Шипение слетает с губ Каликса, когда он отстраняется от меня, наши рты размыкаются, заставляя меня пошатнутся. Ливень превратился в моросящий дождь. Капли стекающие по моим щекам и лбу, а также переносицу, гораздо меньше мешают обзору, и я замечаю змею, обвившую талию Каликса, ее клыки вонзились в его бок через тунику.
— Маленький гребаный… — Каликс наклоняется, чтобы оторвать от себя существо, но я останавливаю его движением руки. Что-то в этой змее заставляет меня нахмуриться, когда она, не мигая, смотрит на нас двоих.

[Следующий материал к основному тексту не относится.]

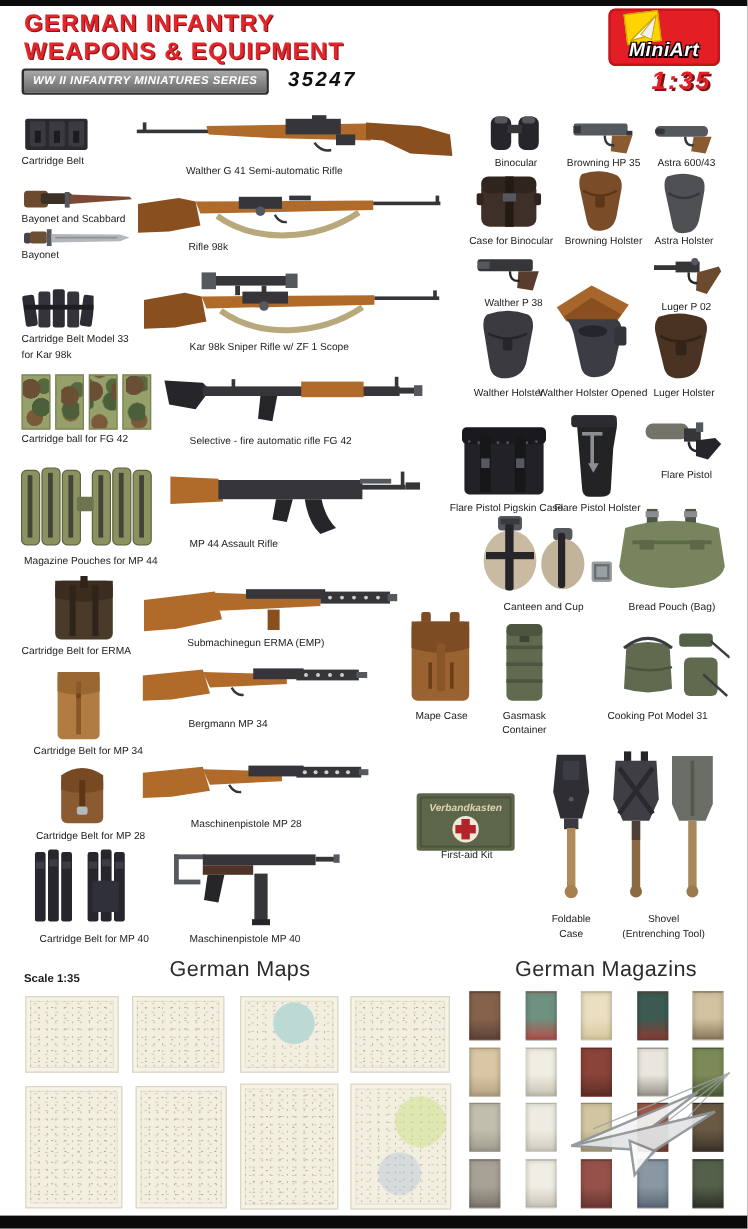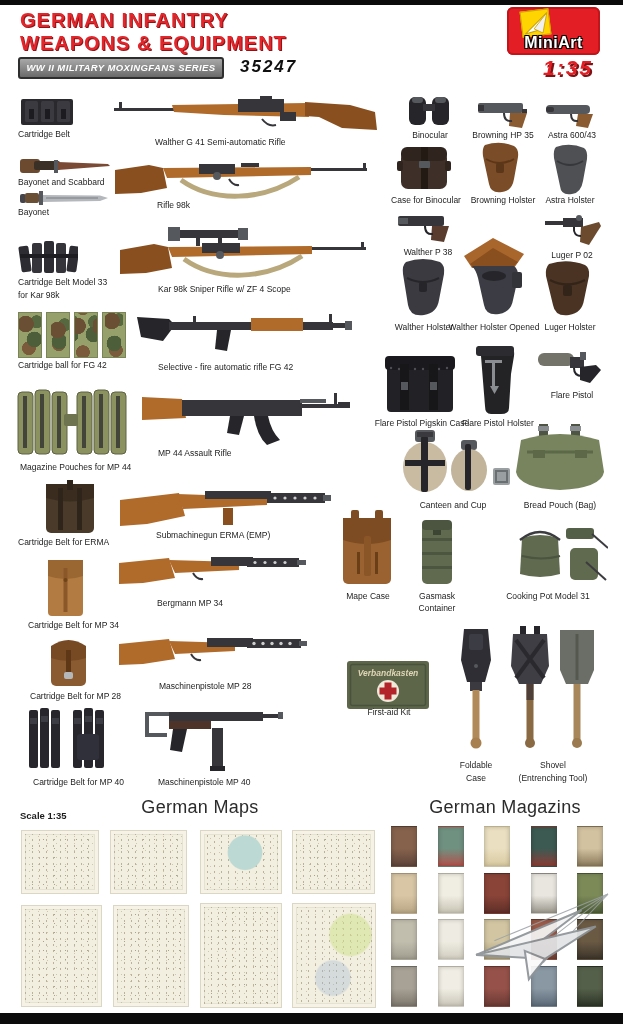--- a/index.html
+++ b/index.html
@@ -24,7 +24,7 @@
   .logo .sq{position:absolute;left:14px;top:3px;width:27px;height:24px;background:#ffd400;
         transform:rotate(-7deg);border:1px solid #caa500}
   .logo .name{position:absolute;left:0;right:0;bottom:3px;text-align:center;color:#fff;
-        font-weight:bold;font-size:16px;letter-spacing:.5px;
+        font-weight:bold;font-style:italic;font-size:16px;letter-spacing:.5px;
         text-shadow:-1px -1px 0 #000,1px -1px 0 #000,-1px 1px 0 #000,1px 1px 0 #000}
   .logoscale{position:absolute;left:543px;top:56px;color:#e31e24;font-weight:bold;
         font-style:italic;font-size:21px;letter-spacing:2px;text-shadow:2px 2px 0 #7c1416}

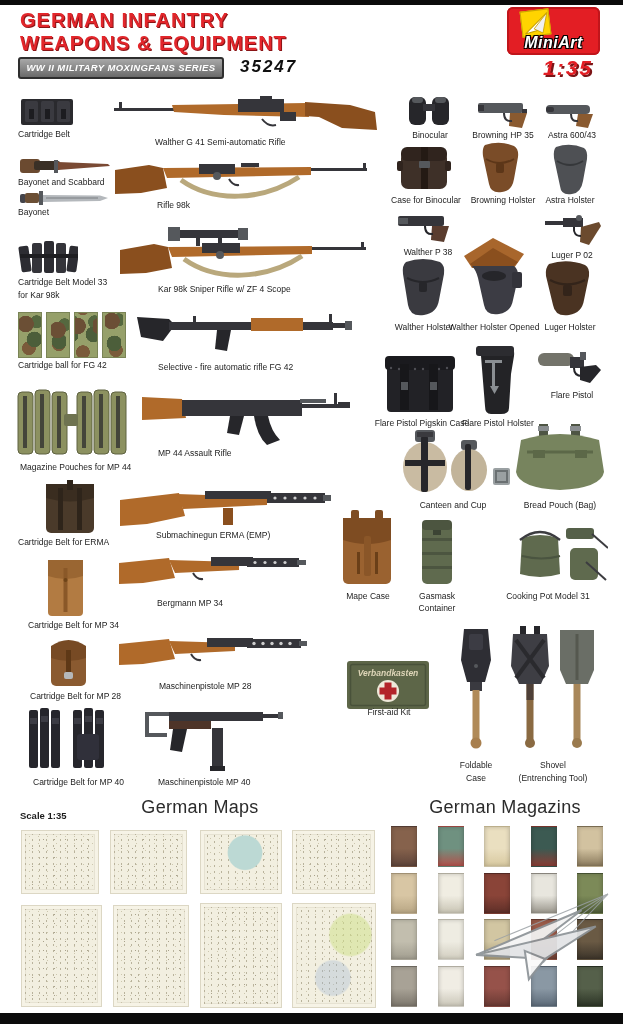--- a/index.html
+++ b/index.html
@@ -83,7 +83,7 @@
 
   <div class="title t1">GERMAN INFANTRY</div>
   <div class="title t2">WEAPONS &amp; EQUIPMENT</div>
-  <div class="badge">WW II MILITARY MOXINGFANS  SERIES</div>
+  <div class="badge">WW II INFANTRY MINIATURES  SERIES</div>
   <div class="kitnum">35247</div>
   <div class="logo">
     <div class="sq">

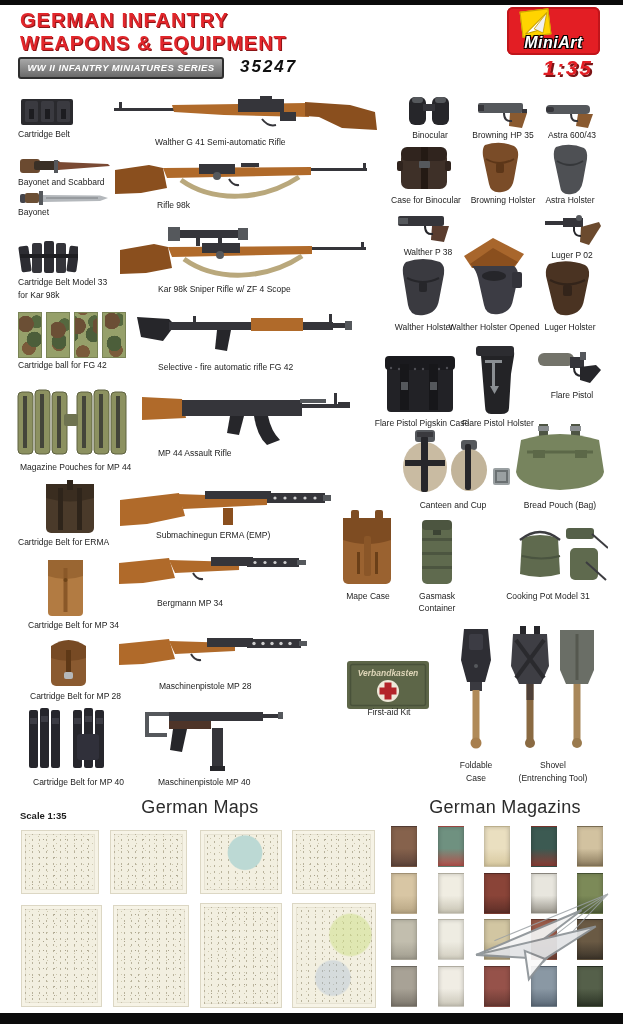--- a/index.html
+++ b/index.html
@@ -188,7 +188,7 @@
         <path d="M66,37 C98,60 148,58 184,34" stroke="#b9a87c" stroke-width="5" fill="none"></path>
       </svg>
   </div>
-  <div class="cap" style="left:158px;top:284px">Kar 98k Sniper Rifle w/ ZF 4 Scope</div>
+  <div class="cap" style="left:158px;top:284px">Kar 98k Sniper Rifle w/ ZF 1 Scope</div>
 
   <div class="camo-set" style="left:18px;top:312px">
     <span class="camo"></span>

— Не надо, — предупреждаю я. Каликс замирает, когда я протягиваю руку, и змея убирает свои клыки от Каликса. Как только это происходит, Каликс наклоняется и приподнимает свою тунику. Я игнорирую впадины мышц под ними и вместо этого сосредотачиваюсь на двух кровоточащих отверстиях, но не вижу быстрого свертывания крови. Никакого яда.
Каликс бросает на змею мрачный взгляд, позволяя ткани своей рубашки упасть обратно. Змея скользит вперед, покусывая кончики моих пальцев, пока ее хвост дергается взад-вперед. — Она… расстроена, — бормочу я. Хотя связь, которую я установила с Каликсом в имитации Пограничных Земель, исчезла, мне не нужна она, чтобы почувствовать страх существа.
Почти сразу же, как я осознаю и этот факт, из глубины темноты за мостом появляется тень поменьше, быстро несущаяся вперед. Ара. Я убираю руку от змеи и переворачиваю ладонь, чтобы дать ей возможность взобраться на нее. Она направляется прямиком ко мне, ее пушистые лапки быстро постукивают друг о друга, пока она практически не запрыгивает мне на ладонь, используя ее как трамплин для прыжка вверх по моей руке.
Паучьи клыки впиваются в мою кожу, и я вздрагиваю, прежде чем быстро протянуть руку и высвободить ее. — Не нужно кусаться, — говорю я ей. — Я знаю, что что-то не так. Что случилось?
Образы врезаются в мой разум, и, ахнув, я вскакиваю на ноги так быстро, что чуть не спотыкаюсь прямо о край стены, ведущей к утесам внизу. Каликс ловит меня прежде, чем это может произойти, и хмурится, в его тоне слышится низкое рычание. — В чем дело?
В моей голове проносится так много вспышек, и все они, кажется, сталкиваются друг с другом, рассказывая историю, но неясно. Тела, грохочущие по каменной земле. Разорванная плоть. Торчащая кость.
Прижавшись к моему плечу, Аранея кружит и кружит, оживленно болтая, как будто она действительно может говорить. Потребность общаться настолько порочна даже в таком маленьком существе, у которого нет голоса, что это становится способностью, превосходящей отчаяние.